(Available data begins)

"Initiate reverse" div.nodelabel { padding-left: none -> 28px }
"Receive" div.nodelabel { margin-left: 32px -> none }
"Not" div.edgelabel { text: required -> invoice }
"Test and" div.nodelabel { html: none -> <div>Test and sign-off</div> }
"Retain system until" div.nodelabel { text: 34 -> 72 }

(Available data ends)
(Available data begins)

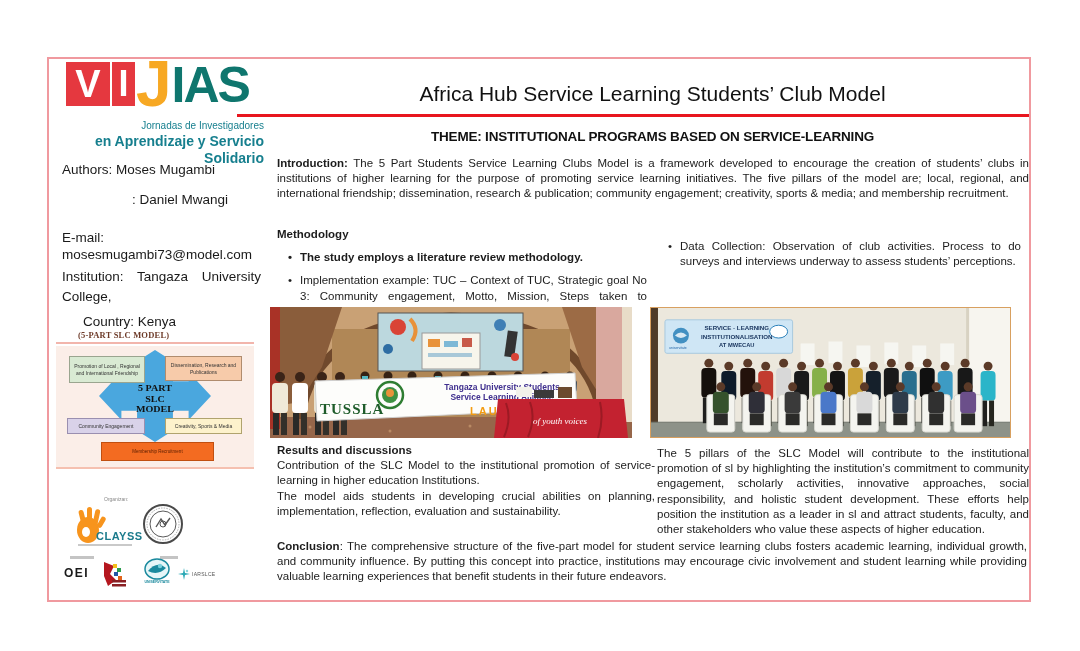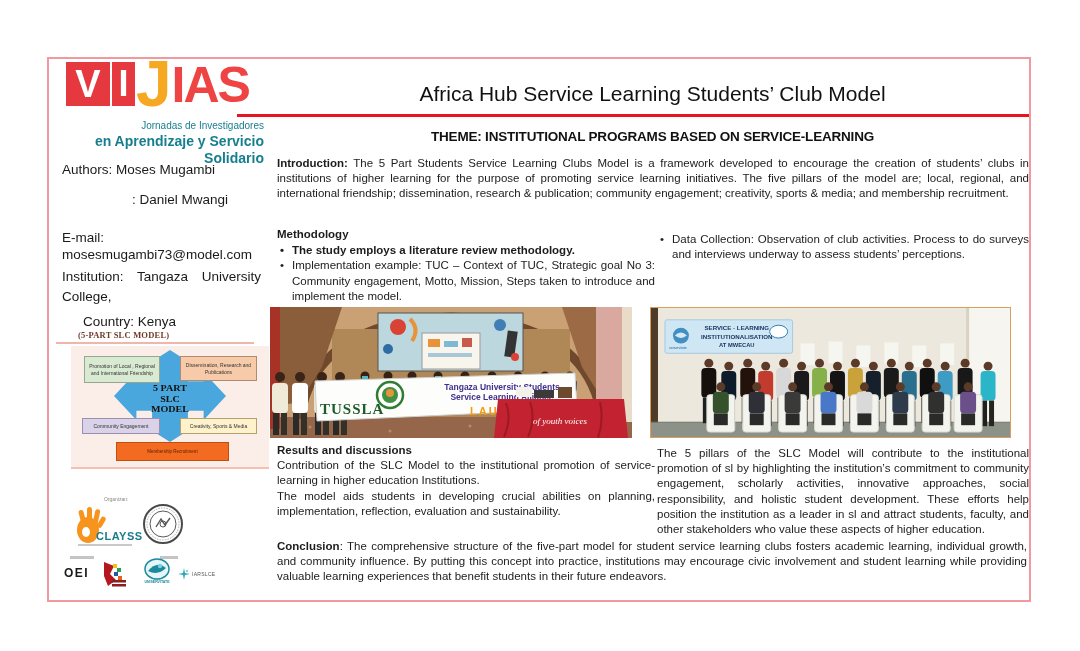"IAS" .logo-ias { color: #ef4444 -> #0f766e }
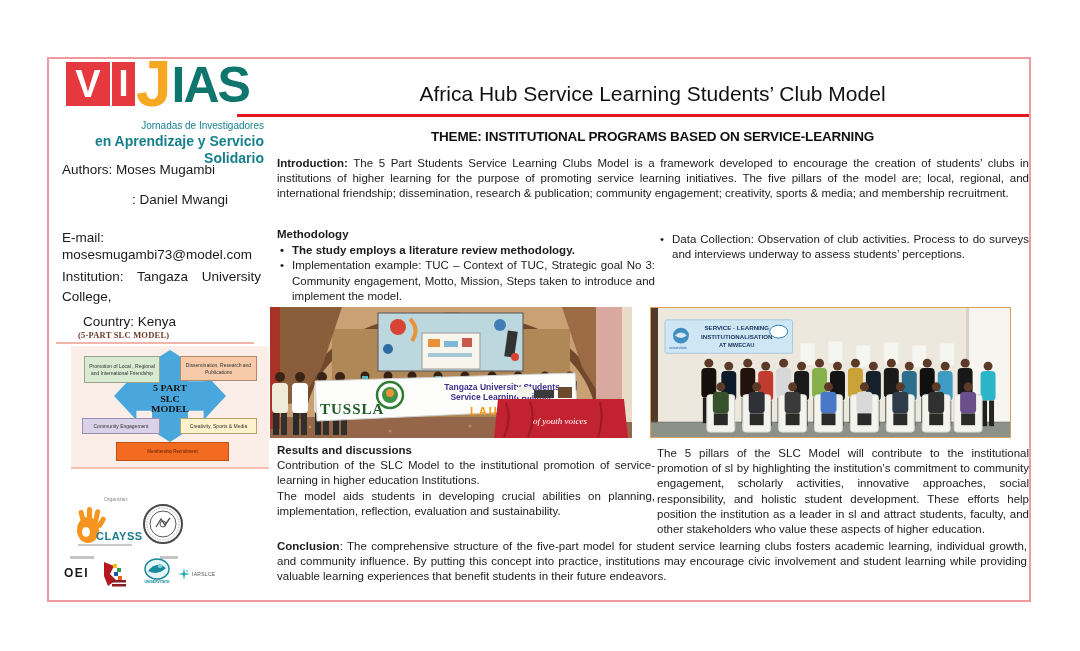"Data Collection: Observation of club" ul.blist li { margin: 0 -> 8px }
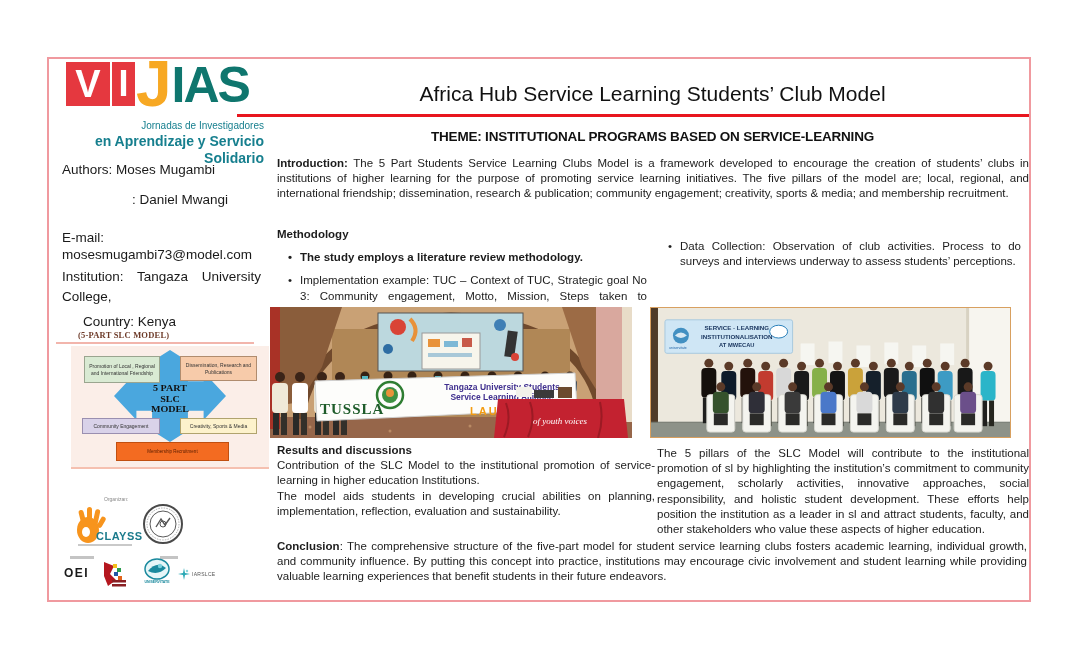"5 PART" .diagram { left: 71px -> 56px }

(Available data ends)

* _Your objective_: Only lines containing "text" belong in the answer; copy every such line from the records.

* _The answer_:
"Not" div.edgelabel { text: required -> invoice }
"Retain system until" div.nodelabel { text: 34 -> 72 }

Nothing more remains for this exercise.